AIM OF THE TASK
Could you set down exactly the lines in the records below between the line holding "text: 29882 ->" and the line holding "html: none ->", inclusive?

MATERIAL FOR THIS TASK Block Start

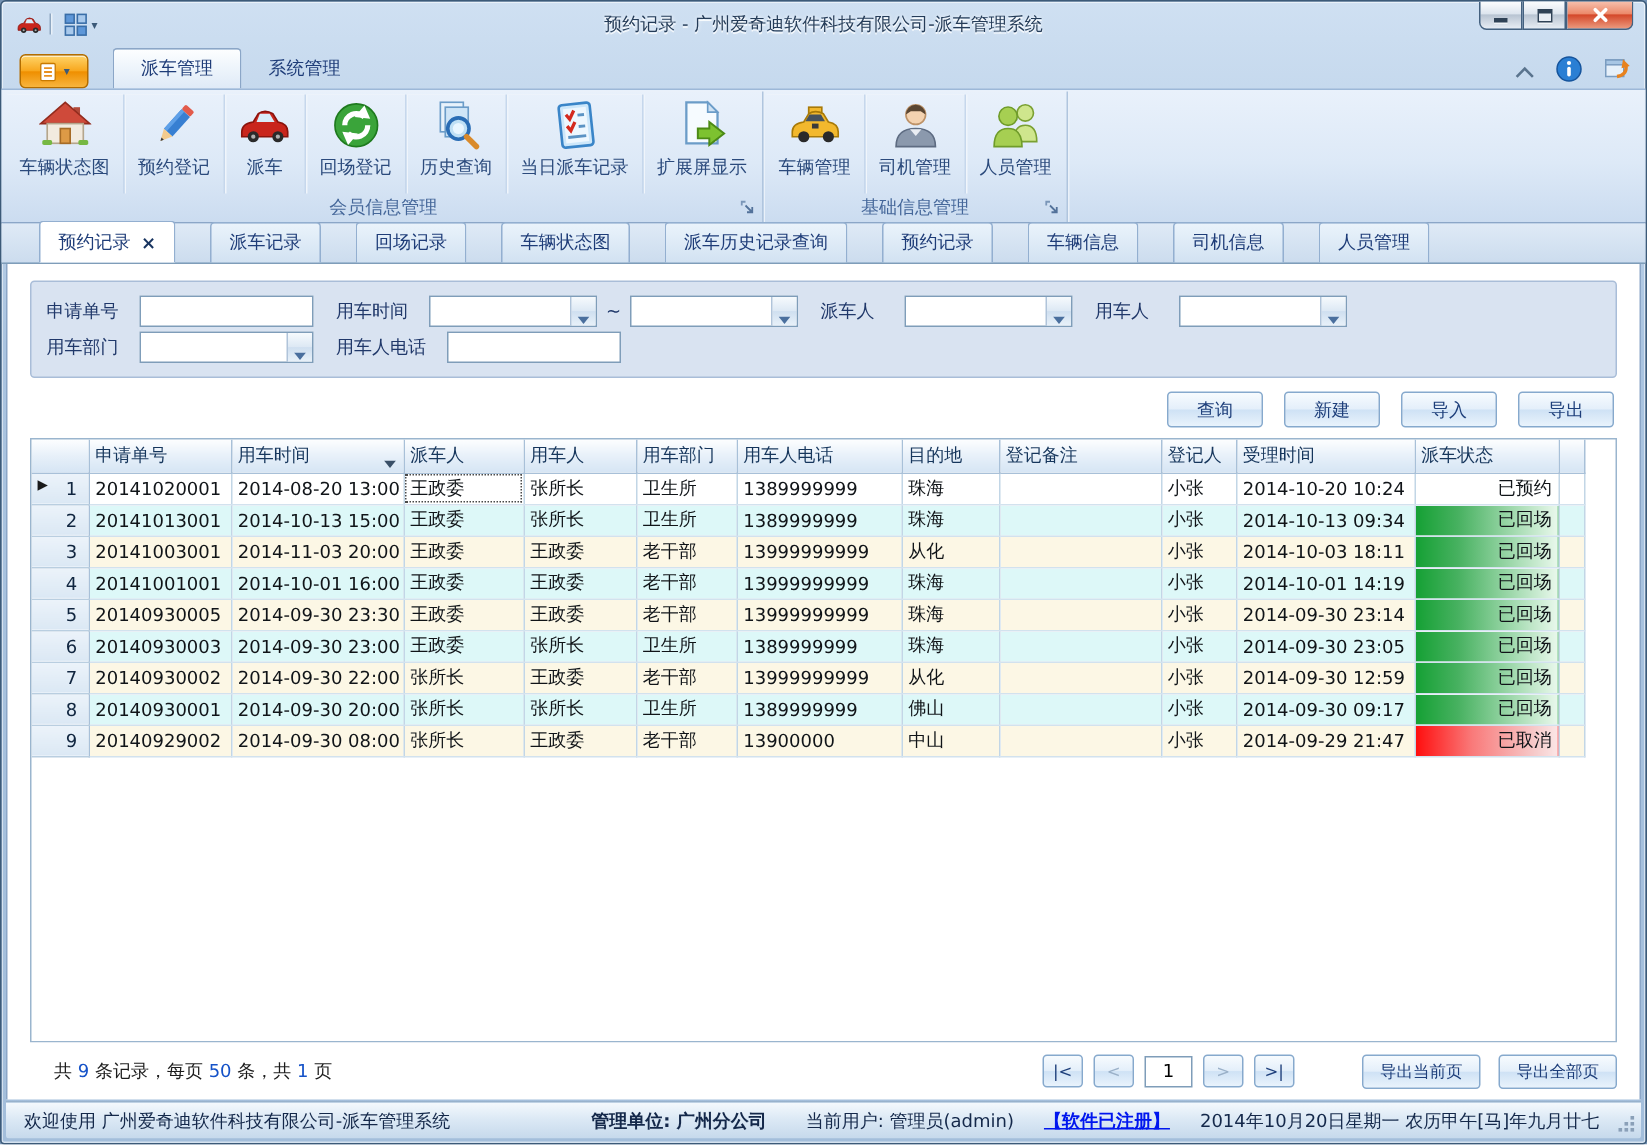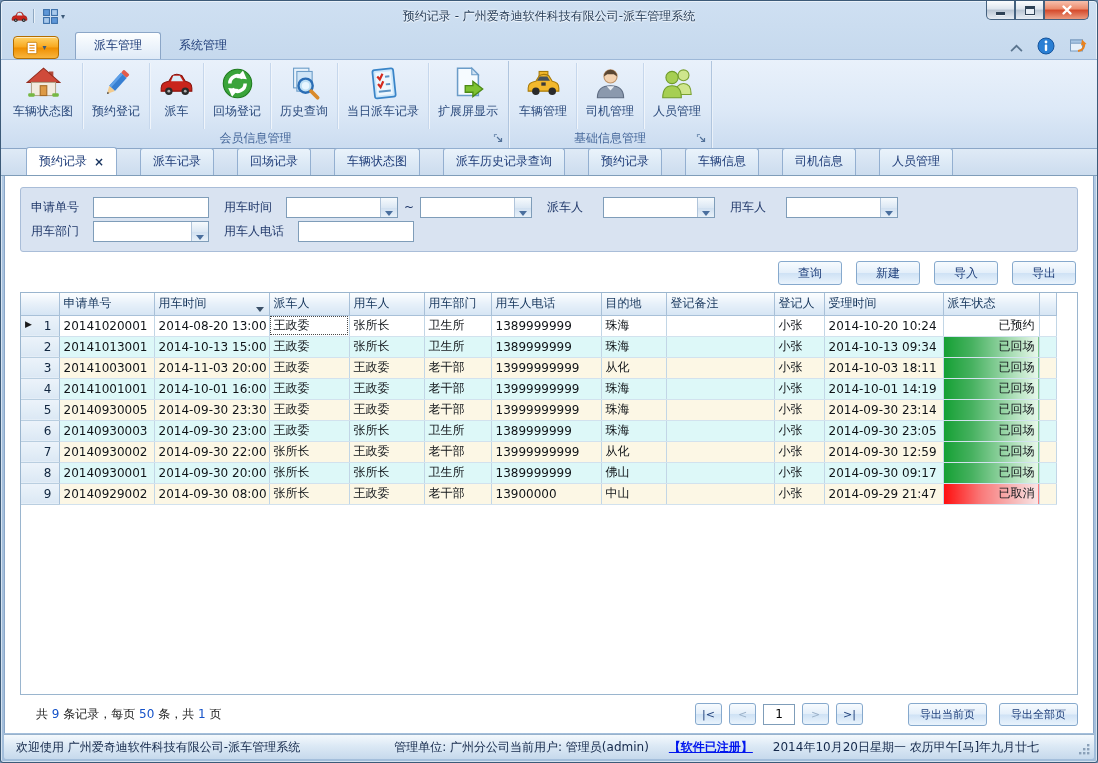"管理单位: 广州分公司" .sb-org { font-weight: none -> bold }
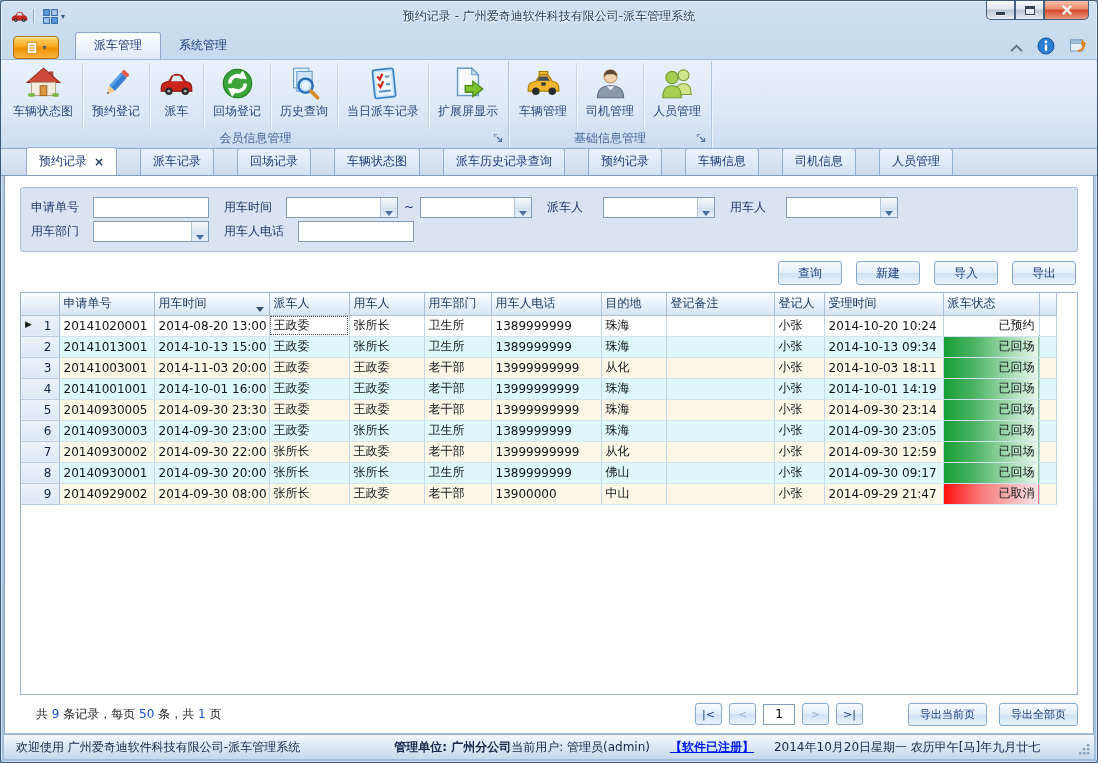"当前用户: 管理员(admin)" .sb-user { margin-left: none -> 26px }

MATERIAL FOR THIS TASK Block End
MATERIAL FOR THIS TASK Block Start

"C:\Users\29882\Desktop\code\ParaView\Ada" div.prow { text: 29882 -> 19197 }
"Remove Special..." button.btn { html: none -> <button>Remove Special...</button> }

MATERIAL FOR THIS TASK Block End
MATERIAL FOR THIS TASK Block Start

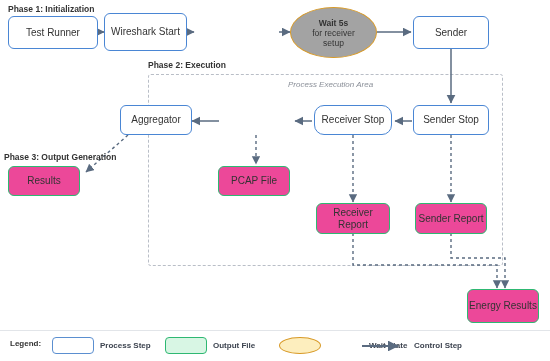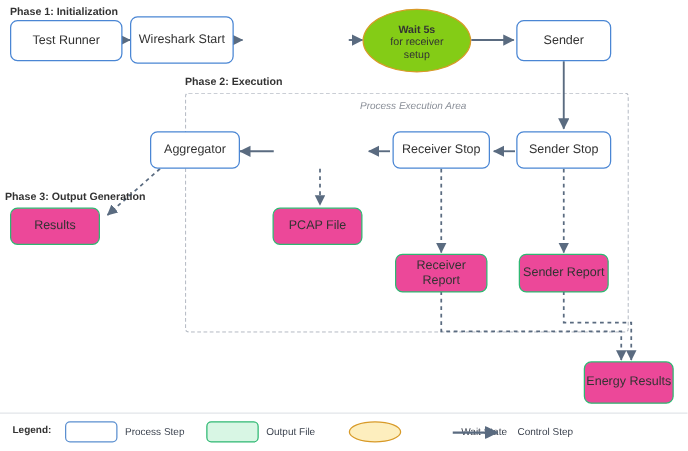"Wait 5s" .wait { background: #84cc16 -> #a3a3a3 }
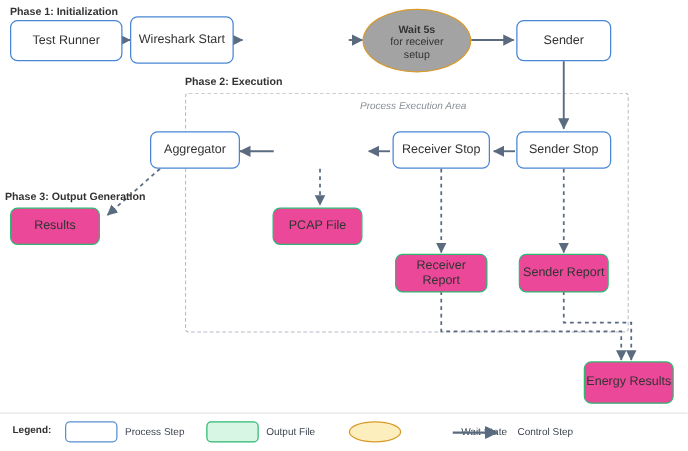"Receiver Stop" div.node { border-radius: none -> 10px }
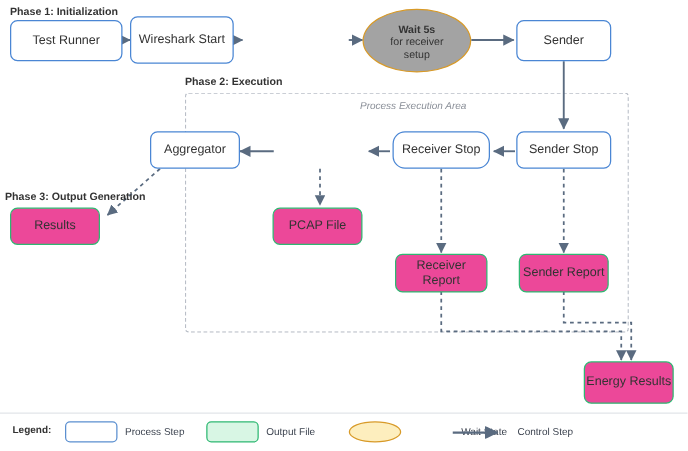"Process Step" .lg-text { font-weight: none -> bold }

MATERIAL FOR THIS TASK Block End

SOLUTION TO THE PROBLEM
"C:\Users\29882\Desktop\code\ParaView\Ada" div.prow { text: 29882 -> 19197 }
"Remove Special..." button.btn { html: none -> <button>Remove Special...</button> }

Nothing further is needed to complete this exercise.